Bigfoot Junior, recensione: semplice ma vivace avventura per famiglie

Bigfoot Junior, recensione: semplice ma vivace avventura per famiglie

Bigfoot Junior è un film d’animazione divertente e pieno di buoni sentimenti, pronto ad intrattenere tutta la famiglia seppur nella sua semplicità.

Tra i bulli e i polpettoni di mamma Shelly

Adam è un adolescente che fa fatica a rapportarsi con i suoi coetanei. Tre bulli lo hanno preso di mira e non perdono occasione per rendergli la vita difficile. Per fortuna a casa ha una mamma affettuosa che è sempre dalla sua parte, anche perché il papà è scomparso da molti anni lasciandoli soli. L’equilibrio viene alterato da una sconvolgente scoperta: l’uomo non è morto bensì è il Bigfoot che vive nella foresta. Adam vuole riportarlo a casa eppure così facendo mette in pericolo se stesso e il genitore. Ma niente paura: ad aiutarlo c’è una banda di coraggiosi animali.

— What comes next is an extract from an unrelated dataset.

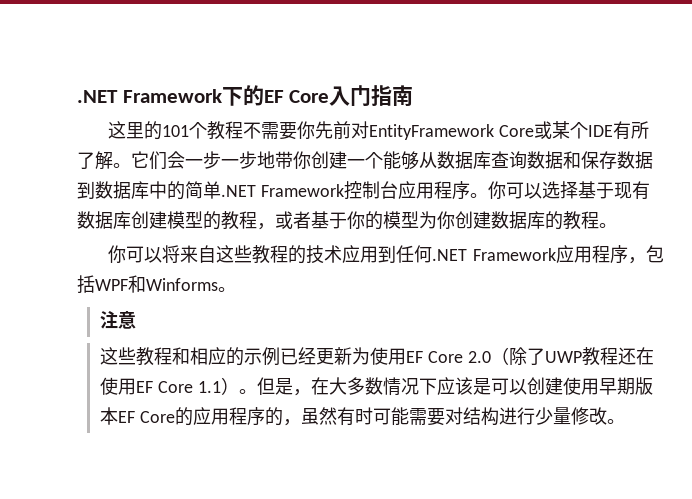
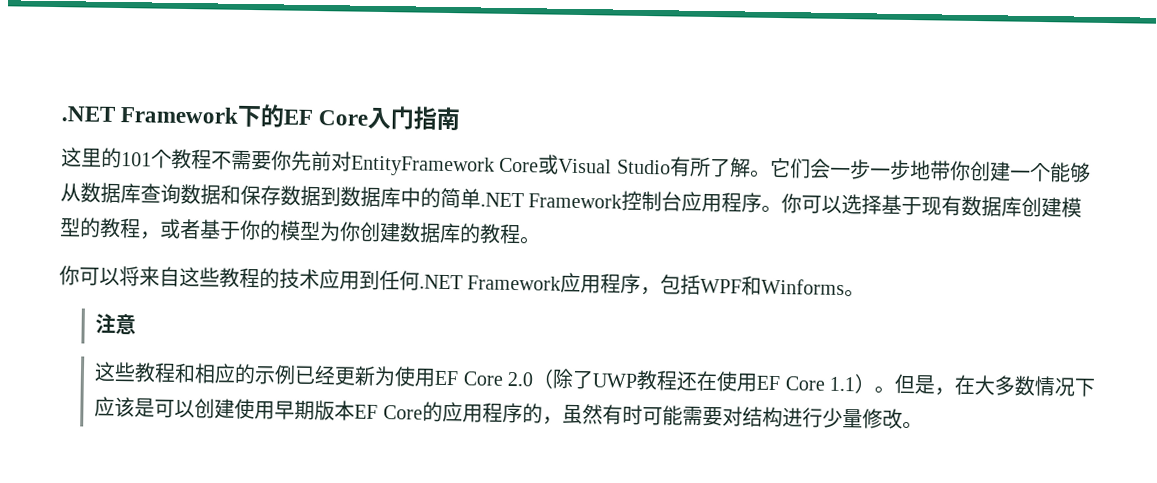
[551,121,613,139] 某个IDE -> [558,158,671,175] Visual Studio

Il danaro è il cattivo da battere

In Bigfoot Junior il cattivo di turno è Wallace Eastman, leader di un’azienda senza scrupoli che vuole catturare il Bigfoot per sfruttare i suoi geni e guadagnare soldi con una nuovissima tecnica per infoltire i capelli. Danaro, affari e la continua ricerca del successo sono i nemici da battere. Dall’altra parte una serie di buoni sentimenti come l’amicizia, la famiglia, la voglia di fare la cosa giusta. In fondo il ritratto della società che viene fatto da questo film d’animazione è piuttosto veritiero: business, profitto, bullismo… c’è persino il tirocinante sfruttato. Seppur con ironia, impossibile non rivedere pregi e difetti della nostra quotidianità.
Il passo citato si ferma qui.